Repeat all of the records word for word, but skip any picture.
== Segment start ==
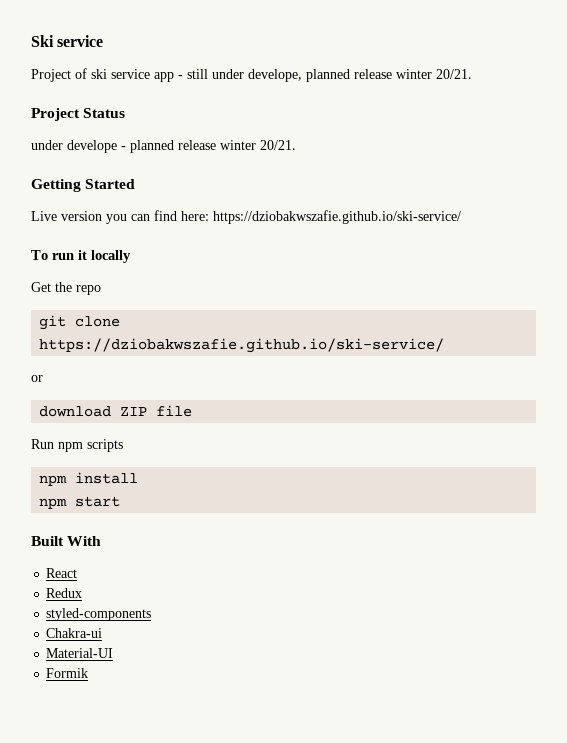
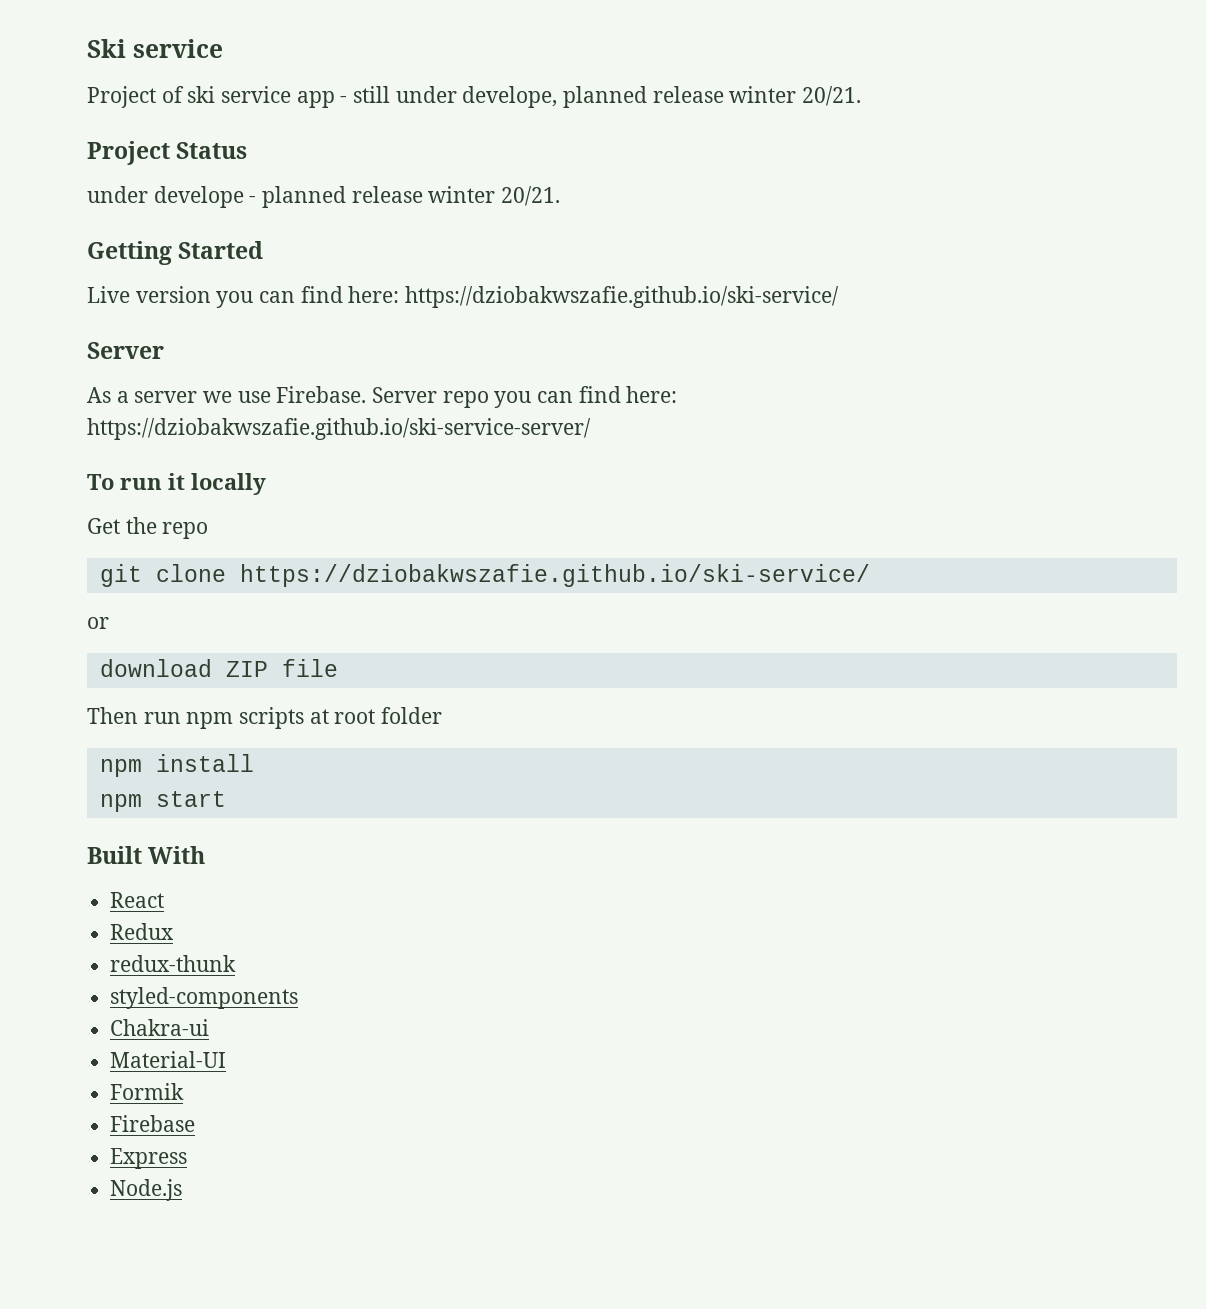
(461, 217) none -> [87,342,164,359] [87,386,678,408] [87,418,591,440] // Server // As a server we use Firebase. Server repo you can find here: https://dziobakwszafie.github.io/ski-service-server/
[31,439,54,449] Run -> [87,707,181,724] Then run
(123, 445) none -> [309,707,443,724] at root folder
(83, 593) none -> [110,955,237,972] // redux-thunk
(89, 673) none -> [110,1115,196,1132] [110,1148,188,1169] [110,1179,183,1201] // Firebase // Express // Node.js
== Segment end ==
● WRITTEN ANSWER
(461, 217) none -> [87,342,164,359] [87,386,678,408] [87,418,591,440] // Server // As a server we use Firebase. Server repo you can find here: https://dziobakwszafie.github.io/ski-service-server/
[31,439,54,449] Run -> [87,707,181,724] Then run
(123, 445) none -> [309,707,443,724] at root folder
(83, 593) none -> [110,955,237,972] // redux-thunk
(89, 673) none -> [110,1115,196,1132] [110,1148,188,1169] [110,1179,183,1201] // Firebase // Express // Node.js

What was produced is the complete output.